Wittung-Stafshede is particularly interested in how metals affect protein folding in cells. Metal ions, she said, can bind to unfolded proteins and steer the folding process. If this happens in cells (like in test tubes), scientists need to understand and learn how proteins fold. Many metal ions, including copper, are essential for living organisms and act as cofactors in important enzymes.

But metal ions can also be dangerous to the cell, she said. AlphaFold, is currently limited because it only focuses on the polypeptide. It cannot yet predict metal-binding sites in proteins.

Wittung-Stafshede’s project focuses on a copper-binding protein called azurin. The idea is to develop a folding program that takes metal ions, as well as chemical modifications, into account. The next protein to study is another copper-binding protein called lytic polysaccharide monooxygenases (LPMO) that is used to accelerate biomass degradation. The hope is to identify ways to improve the LPMO protein for the benefit of biofuels production, she said.

“If we can understand the folding rules, we can improve the protein by engineering,” Wittung-Stafshede said.

An AI platform that can tell the rules of protein folding could potentially lead to revelations in research on neurodegenerative diseases like Alzheimer’s and even cancer, she said. Nearly all diseases are connected to proteins not folding in the way they should.

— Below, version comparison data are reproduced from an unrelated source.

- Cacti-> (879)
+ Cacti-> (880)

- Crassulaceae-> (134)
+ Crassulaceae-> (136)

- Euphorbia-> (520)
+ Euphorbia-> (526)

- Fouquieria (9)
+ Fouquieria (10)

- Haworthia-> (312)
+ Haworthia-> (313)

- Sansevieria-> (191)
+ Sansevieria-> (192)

Challenges with the future of AI

While there are many positives that come with the advent and increased use of AI and machine learning technology, it also comes with some downfalls, Wittung-Stafshede said.

Platforms like ChatGPT, she said, still have a lot of room to learn and grow in regard to providing and verifying information. There need to be standards, limits, and checks in place to be sure that the AI is providing accurate information, she said.

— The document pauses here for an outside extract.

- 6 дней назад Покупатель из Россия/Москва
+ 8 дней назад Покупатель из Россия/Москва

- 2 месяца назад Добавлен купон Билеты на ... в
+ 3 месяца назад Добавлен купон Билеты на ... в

“For example, I’ve asked ChatGPT about myself and it doesn’t know who I am really, it just makes up a fake CV,” she said. “We need to think critically about how to interpret the information, and we must verify it. Everyone needs to learn about possibilities and limitations with various AI platforms.”

Wittung-Stafshede said AI technology will help speed up many processes, including using the tool to analyze and distill more research papers so researchers can keep up to date on the many scientific advancements in various fields.

“But on the other hand, how do you know that all of that information is pulled from reliable sources and is entirely accurate?” she asked.

Cheung posed the same questions.

“I think the concern about ethics is real, especially in a time where misinformation is rampant,” Cheung said. “Knowing what information is real and what is not could be a challenge. We need to come up with ways to validate the information.”

As they craft their program to identify how proteins fold, they are constantly discussing parameters to make sure the information pulled from both existing and new protein datasets is accurate. That is just as important when they are using the software to generate models to show and predict trends in protein folding.

“AI is a powerful tool to solve pending challenges in the human society as a whole, which are driven by changes in climate and other factors,” Cheung said. “It is important to teach the algorithms how to gather and accurately interpret relevant data.”